Bangladesh has already relocated 1,642 Rohingya to remote island as part of its plan to relocate over 100,000 refugees

Md. Kamruzzaman   | 05.12.2020
Bangladesh urged to halt Rohingya relocation to island File Photo

DHAKA, Bangladesh

A Europe-based Rohingya rights group on Saturday expressed concern over Bangladesh’s plan to relocate more than 100,000 Rohingya refugees to a remote island. 

“We urge the international community, including the newly elected United States administration, South Asian nations, civil society groups and international organizations to help and persuade the Bangladeshi government to halt this procedure immediately,” the European Rohingya Council said in a statement.

Citing weak makeshift settlements for more than 1 million stateless Rohingya in Bangladesh’s southern district of Cox’s Bazar, the country’s authorities have started shifting 100,000 Rohingya refugees to Bhashan Char, a distant island reportedly prone to cyclone and other natural disasters.

Despite huge outcries by the international community and rights defenders, Bangladesh on Friday transferred the first batch of 1,642 Rohingya to the island that emerged only 20 years ago in the Bay of Bengal and has never been inhabited.

Another 3,500 will be sent to the island this week and the relocation is expected to be completed within a week, the Bangladesh Sangbad Sangstha news agency reported, citing naval sources.

The European Rohingya Council, however, said: “Every year, Bhashan Char remains submerged under rain water for several months and vulnerable Rohingyas will be further marginalized if they are forced to move here”.

Citing storms as “usual occurrence” at the island area, it added: “We vehemently oppose this relocation plan […] and if the Rohingya refugees are moved here, then they will face natural catastrophe of unimaginable magnitude”.


Call for peaceful repatriation

The rights body also advised Bangladesh to pay more attention to a peaceful and sustainable repatriation of Rohingya to their original land of birth in Myanmar’s Rakhine State.

“Bangladesh attempted to start repatriation of [Rohingya] refugees to Myanmar under a bilateral framework last November, but no refugee was willing to go back due to lack of safe conditions and continued genocide of Rohingyas in Myanmar,” it noted.

According to Amnesty International, more than 750,000 Rohingya refugees, mostly women and children, fled Myanmar and crossed into Bangladesh after Myanmar forces launched a crackdown on the minority Muslim community in August 2017, pushing the number of persecuted people in Bangladesh above 1.2 million.

Meanwhile, dozens of other global rights defenders and platforms including the United Nations, Human Rights Watch, Amnesty International and Fortify Rights have also urged Bangladesh to halt the relocation plan until a comprehensive feasibility study is done over the habitability of the island.

However, Bangladesh’s Foreign Ministry in a press release on Friday claimed that the island of 13,000 acres “has all modern amenities, year-round fresh water, beautiful lake and proper infrastructure and enhanced facilities”.

These include uninterrupted supply of electricity and water, agricultural plots, cyclone shelters, two hospitals, four community clinics, mosques, warehouses, telecommunication services, police station, recreation and learning centers, playgrounds and protective dam rounding the project area, the ministry added.

Speaking to Anadolu Agency, Louise Donovan, communications officer of the United Nations High Commissioner for Refugees (UNHCR), said: “We have heard reports from the camps that some refugees may feel pressured into relocating to Bhashan Char or may have changed their initial views about relocation and no longer wish to move.
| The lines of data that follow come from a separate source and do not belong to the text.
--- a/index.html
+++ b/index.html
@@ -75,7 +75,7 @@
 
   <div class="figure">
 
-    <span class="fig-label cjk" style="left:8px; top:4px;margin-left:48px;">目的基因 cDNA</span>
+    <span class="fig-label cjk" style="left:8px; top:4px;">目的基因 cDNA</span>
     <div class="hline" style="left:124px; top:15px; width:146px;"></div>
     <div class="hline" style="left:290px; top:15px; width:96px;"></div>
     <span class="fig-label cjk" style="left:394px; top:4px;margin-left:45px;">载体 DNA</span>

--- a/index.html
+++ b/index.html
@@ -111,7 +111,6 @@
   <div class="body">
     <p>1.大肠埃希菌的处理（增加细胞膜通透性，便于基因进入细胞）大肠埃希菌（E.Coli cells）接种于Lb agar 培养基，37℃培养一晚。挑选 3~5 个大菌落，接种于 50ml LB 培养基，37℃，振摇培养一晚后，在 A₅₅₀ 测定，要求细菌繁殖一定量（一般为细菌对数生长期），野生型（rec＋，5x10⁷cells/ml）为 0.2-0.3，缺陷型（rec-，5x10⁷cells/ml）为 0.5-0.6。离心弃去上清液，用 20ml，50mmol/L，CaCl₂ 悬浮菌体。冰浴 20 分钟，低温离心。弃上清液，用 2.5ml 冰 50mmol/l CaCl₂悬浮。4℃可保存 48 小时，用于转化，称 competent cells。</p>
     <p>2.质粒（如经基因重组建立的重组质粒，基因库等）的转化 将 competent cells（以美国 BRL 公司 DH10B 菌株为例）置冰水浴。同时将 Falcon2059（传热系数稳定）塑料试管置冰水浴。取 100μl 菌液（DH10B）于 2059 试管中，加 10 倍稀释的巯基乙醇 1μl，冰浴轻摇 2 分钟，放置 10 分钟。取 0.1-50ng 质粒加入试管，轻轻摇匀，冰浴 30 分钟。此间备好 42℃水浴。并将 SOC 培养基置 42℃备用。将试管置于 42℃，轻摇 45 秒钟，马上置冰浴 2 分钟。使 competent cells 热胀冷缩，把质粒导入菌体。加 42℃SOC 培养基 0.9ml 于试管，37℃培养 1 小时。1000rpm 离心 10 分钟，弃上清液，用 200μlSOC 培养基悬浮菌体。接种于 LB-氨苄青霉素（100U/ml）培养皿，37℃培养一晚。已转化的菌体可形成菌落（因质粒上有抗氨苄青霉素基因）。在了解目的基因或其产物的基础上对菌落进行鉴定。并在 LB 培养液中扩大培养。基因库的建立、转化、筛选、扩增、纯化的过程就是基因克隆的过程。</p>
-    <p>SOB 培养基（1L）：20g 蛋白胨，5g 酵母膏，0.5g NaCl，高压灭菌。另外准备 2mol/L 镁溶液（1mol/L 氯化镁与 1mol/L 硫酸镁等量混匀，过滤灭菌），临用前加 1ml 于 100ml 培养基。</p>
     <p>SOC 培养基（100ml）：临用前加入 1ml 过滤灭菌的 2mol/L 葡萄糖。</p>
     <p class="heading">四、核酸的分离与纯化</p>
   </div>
If so, they should be allowed to remain in the camps”.

She said that they have watched “troubling images” of some distressed refugees during the relocation process.

“We again emphasize that all movements to Bhasan Char must be voluntary and based upon consultations and full information regarding the conditions of life on the island and the rights and services that refugees will be able to access,” Donovan added.